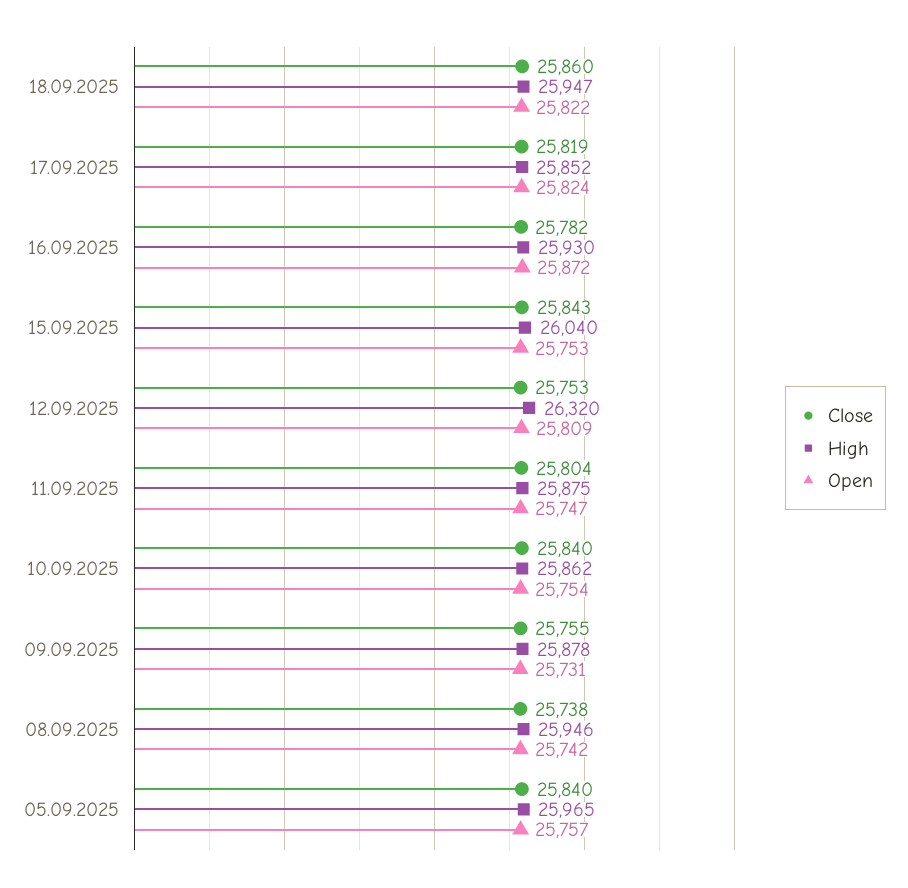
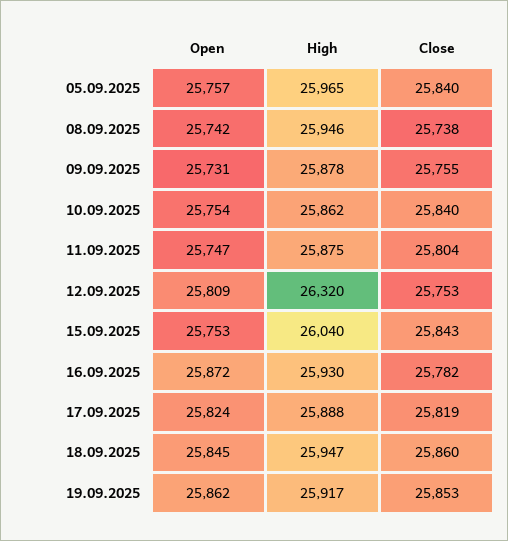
Open, 18.09.2025: 25822 -> 25845
High, 17.09.2025: 25852 -> 25888
Open, 19.09.2025: none -> 25862
High, 19.09.2025: none -> 25917
Close, 19.09.2025: none -> 25853

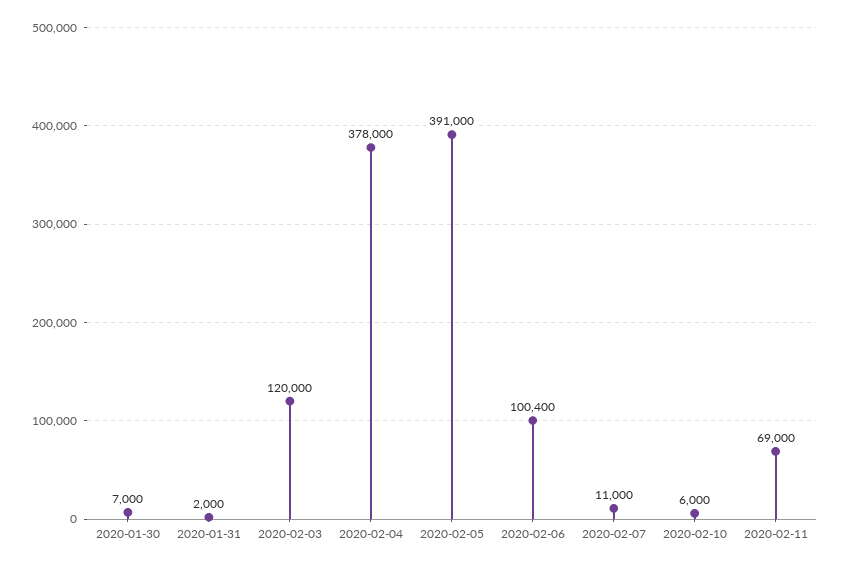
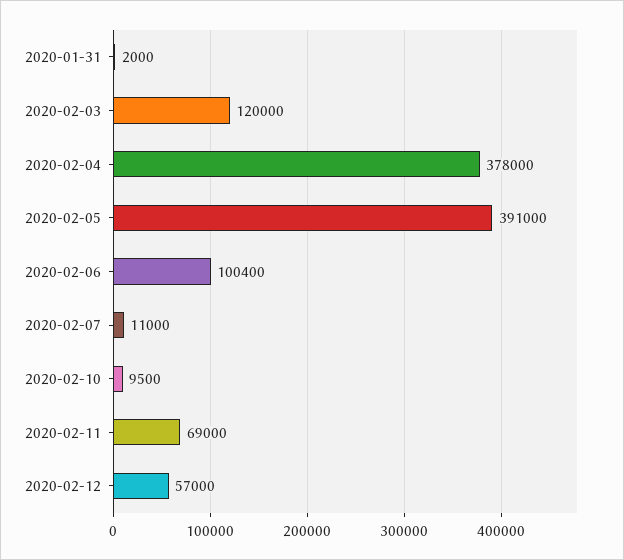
2020-01-30: 7000 -> none
2020-02-10: 6000 -> 9500
2020-02-12: none -> 57000

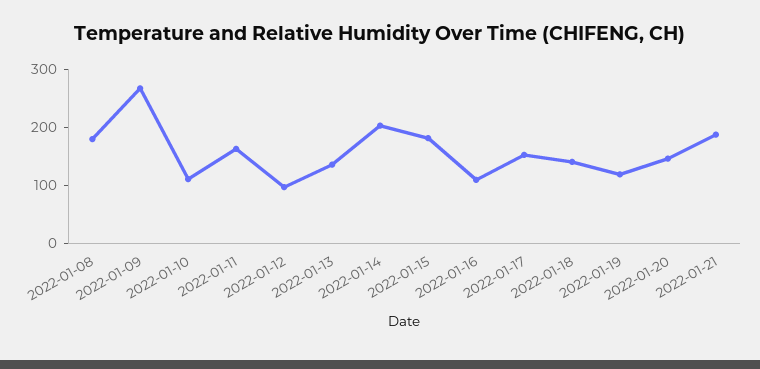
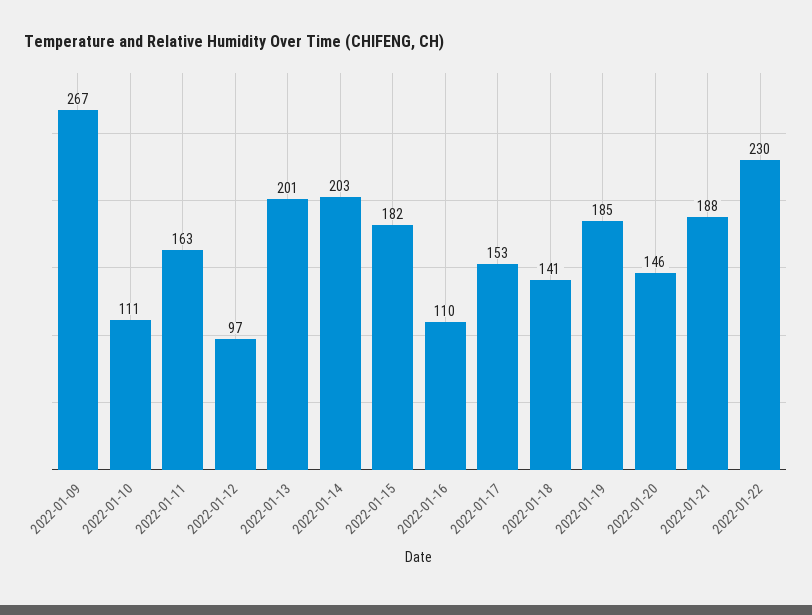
2022-01-08: 180 -> none
2022-01-13: 140 -> 201
2022-01-19: 120 -> 185
2022-01-22: none -> 230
——————————
**WHAT NEEDS TO BE DONE:** Lines from the entries that contain the word "Open" are what the answer must hold.

**EXERCISE RESULT:**
Open, 18.09.2025: 25822 -> 25845
Open, 19.09.2025: none -> 25862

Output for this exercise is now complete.